“Rather than measure average rents on a year-by-year basis, it’s much more useful to track current rents from the highs and lows of the market,” says Kate. “Belvoir’s figures show that since the September 2008 height of £709, rents slipped to a low of £674 in July 2009 (-5%), and rose to £697 in 2010. The average rent for 2012 is around £683 per month. This suggests that rents are still down by around 3.5% versus the heights from four and a half years ago.”
Analysis of Belvoir’s rental index shows that from a tenant’s perspective this is a good time to rent. “Stock remains tight and when this happens, rents are likely to go up or decent properties are tougher if not impossible to find,” explains Kate. “For those new to the rental market, the sooner they secure a property and a good rental record, the more likely they are to be able to stay in the property without having to pay higher rents for the next six to twelve months. If a tenant does have to move, they will have a good track record of paying rent regularly so it’s easier for them to secure another property.”
“From a landlord perspective, it is important to track rents over time, especially if they are letting property to create extra income for retirement,” Kate continues. “Our analysis shows that on average, although in the long term rents tend to keep up with inflation, since the credit crunch they haven’t been able to do so and rents, on average, are 3.5% below what they were in 2008, despite inflation running at over 3% per year.
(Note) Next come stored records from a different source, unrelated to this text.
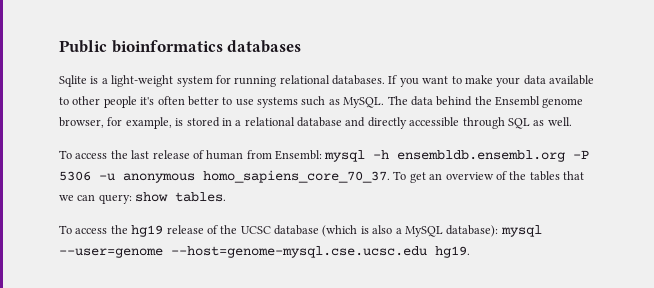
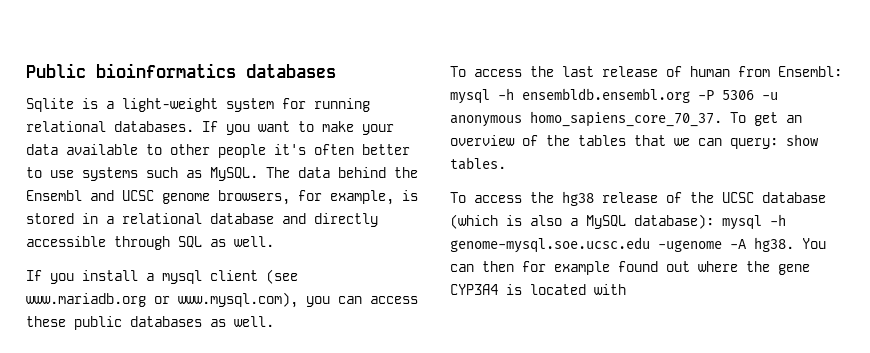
[542,98,584,108] [59,117,104,128] genome browser, -> [90,190,290,205] and UCSC genome browsers,
(572, 121) none -> [26,269,298,284] [26,292,418,308] [26,316,274,330] // If you install a mysql client (see www.mariadb.org or www.mysql.com), you can access these public databases as well.
[131,225,164,237] hg19 -> [562,191,594,206] hg38
[59,246,470,258] --user=genome --host=genome-mysql.cse.ucsc.edu hg19. -> [770,214,786,226] [450,237,826,253] [450,261,810,275] [450,284,626,295] -h genome-mysql.soe.ucsc.edu -ugenome -A hg38. You can then for example found out where the gene CYP3A4 is located with

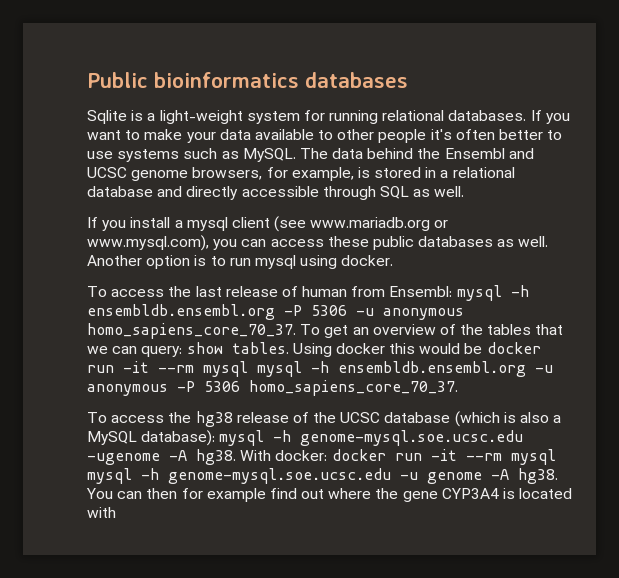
(274, 321) none -> [87,255,394,269] Another option is to run mysql using docker.
(506, 163) none -> [292,342,541,357] [87,361,553,377] [87,380,458,396] Using docker this would be docker run -it --rm mysql mysql -h ensembldb.ensembl.org -u anonymous -P 5306 homo_sapiens_core_70_37.
(794, 244) none -> [240,449,556,465] [87,468,558,484] With docker: docker run -it --rm mysql mysql -h genome-mysql.soe.ucsc.edu -u genome -A hg38.
[618,261,658,272] found -> [269,488,297,499] find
To ensure income isn’t eroded, landlords need to find ways to increase their rents in line with inflation. To help, landlords can visit their local Belvoir office to find out how to maximise rental income now and into the future.”
A rental review of the 137 offices that Belvoir is now monitoring shows that rents are stable and only a handful of offices are seeing any rent rises or falls. This is backed up by anecdotal reports from Belvoir offices who say tenants are struggling with little or no wage rises and are therefore making more of an effort to negotiate rental deals.
Although there is little evidence of change in rents this year on a month-by-month basis, any national average figures really hide what’s happening at a regional level. Rents have grown in areas such as London, the North East, South East and South West over the last five years, but rents in areas such as East Anglia and Yorkshire haven’t recovered to the heights of 2008.
Statistics show that regionally, five out of the 11 regions Belvoir track have recovered to rents above the heights of 2008. London looks like rents have gone up dramatically and indeed rents are higher on a like for like basis, but not as much as the 35% suggests. Scotland looks like it’s not performing at all well, but this is a statistical anomaly, which will be redressed in May’s data and is due to more offices coming on board. Like for like rents are pretty static.